Dependencies: Superseder:
Assigned To: Nosy List: Michel Desmoulin, ammar2, gregory.p.smith, ncoghlan, r.david.murray, vstinner, xtreak
Priority: release blocker Keywords: patch

Created on 2014-01-30 02:15 by yselivanov, last changed 2019-10-24 16:54 by yselivanov.

Pull Requests
URL Status Linked Edit
PR 13527 closed BTaskaya, 2019-05-23 19:20
PR 14053 merged vstinner, 2019-06-13 11:42
PR 14446 merged vstinner, 2019-06-28 14:17
Messages (25)
msg209699 - (view) Author: Yury Selivanov (yselivanov) * (Python committer) Date: 2014-01-30 02:15
There are many issues on tracker related to the relative paths in co_filename. Most of them are about introspection functions in inspect module--which are usually broken after 'os.chdir'. 

Test case: create a file t.py:

   def foo(): pass
   print(foo.__code__.co_filename)

Execute it with '$ python t.py' -> it will print 't.py'.

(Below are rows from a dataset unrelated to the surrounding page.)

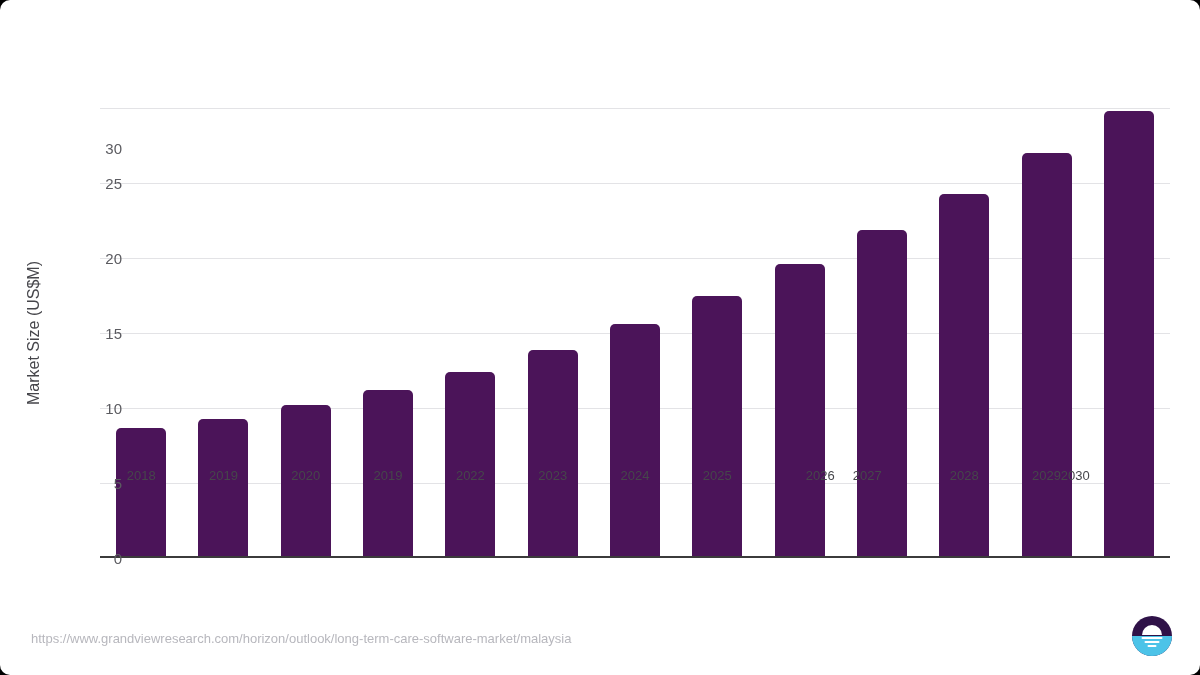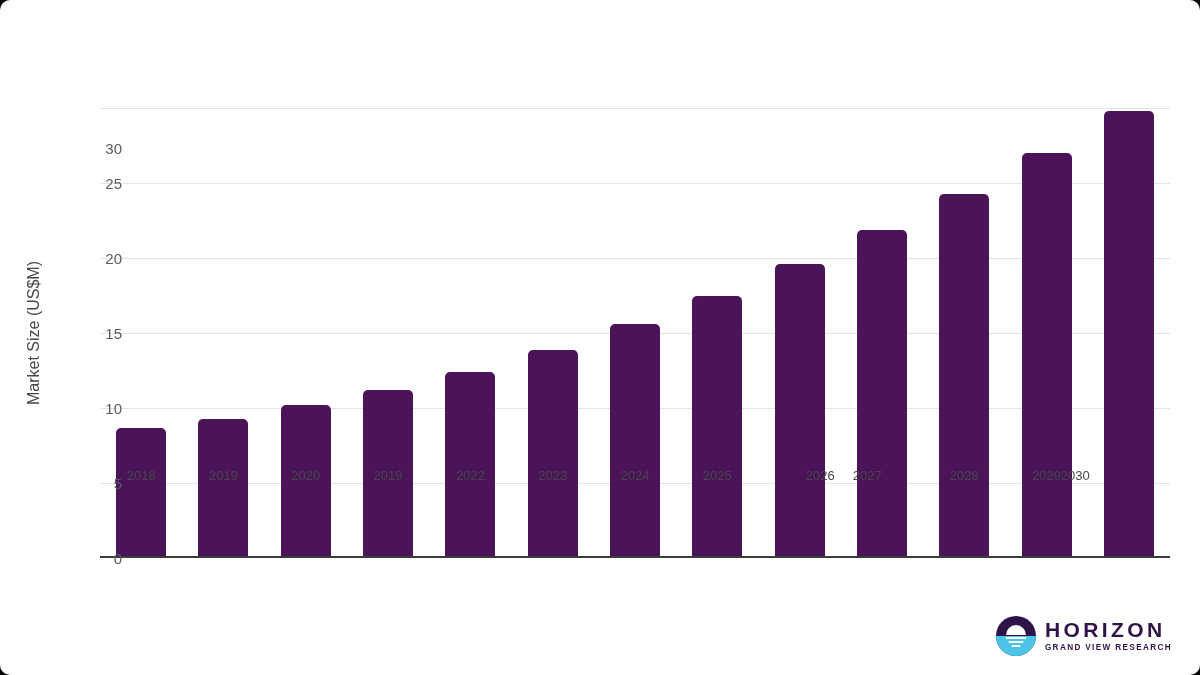--- a/index.html
+++ b/index.html
@@ -275,6 +275,7 @@
       <div class="xtick" style="left: 1034px; width: 82.3077px;">2030</div>
     </div>
 
+  <div class="footer-url">https://www.grandviewresearch.com/horizon/outlook/long-term-care-software-market/malaysia</div>
 
   <div class="logo">
     <div class="logo-mark">

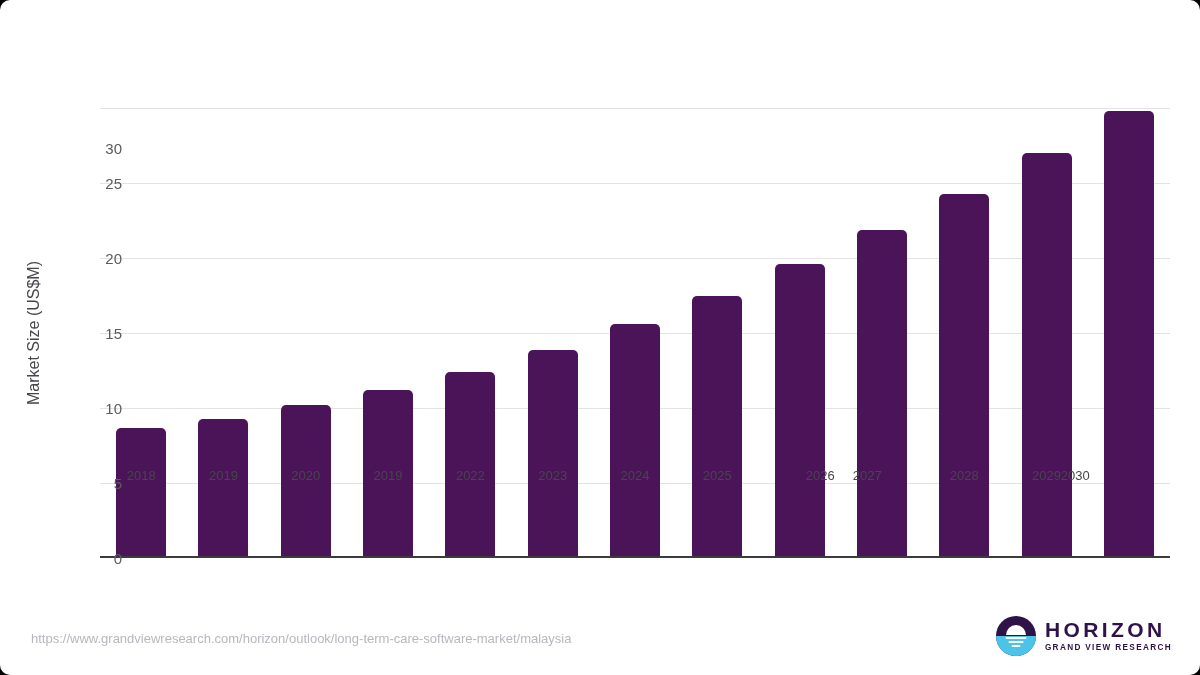--- a/index.html
+++ b/index.html
@@ -285,10 +285,6 @@
       <div class="ray ray2"></div>
       <div class="ray ray3"></div>
     </div>
-    <div class="logo-text">
-      <div class="logo-word">HORIZON</div>
-      <div class="logo-sub">GRAND VIEW RESEARCH</div>
-    </div>
   </div>
 
 </div>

Ideally, when executing a python file, interpreter should expand all relative paths for __file__ and __code__.co_filename attributes.
msg345501 - (view) Author: STINNER Victor (vstinner) * (Python committer) Date: 2019-06-13 11:43
PR 14053 is a different approach than PR 13527: compute the absolute path to the script filename in PyConfig_Read() just after parsing the command line.
msg345521 - (view) Author: STINNER Victor (vstinner) * (Python committer) Date: 2019-06-13 14:30
One of the side effect of my PR 14053 is that tracebacks are more verbose: the filename is now absolute rather than relative.

Currently:

$ python3 x.py 
Traceback (most recent call last):
  File "x.py", line 4, in <module>
    func()
  File "x.py", line 2, in func
    bug
NameError: name 'bug' is not defined

With my PR:

$ ./python x.py 
Traceback (most recent call last):
  File "/home/vstinner/prog/python/master/x.py", line 4, in <module>
    func()
  File "/home/vstinner/prog/python/master/x.py", line 2, in func
    bug
NameError: name 'bug' is not defined
msg345585 - (view) Author: STINNER Victor (vstinner) * (Python committer) Date: 2019-06-14 11:13
The site module tries to compute the absolute path of __file__ and __cached__ attributes of all modules in sys.modules:

def abs_paths():
    """Set all module __file__ and __cached__ attributes to an absolute path"""
    for m in set(sys.modules.values()):
        if (getattr(getattr(m, '__loader__', None), '__module__', None) not in
                ('_frozen_importlib', '_frozen_importlib_external')):
            continue   # don't mess with a PEP 302-supplied __file__
        try:
            m.__file__ = os.path.abspath(m.__file__)
        except (AttributeError, OSError, TypeError):
            pass
        try:
            m.__cached__ = os.path.abspath(m.__cached__)
        except (AttributeError, OSError, TypeError):
            pass

The __path__ attribute isn't updated.

Another approach would be to hack importlib to compute the absolute path before loading a module, rather than trying to fix it *afterwards*.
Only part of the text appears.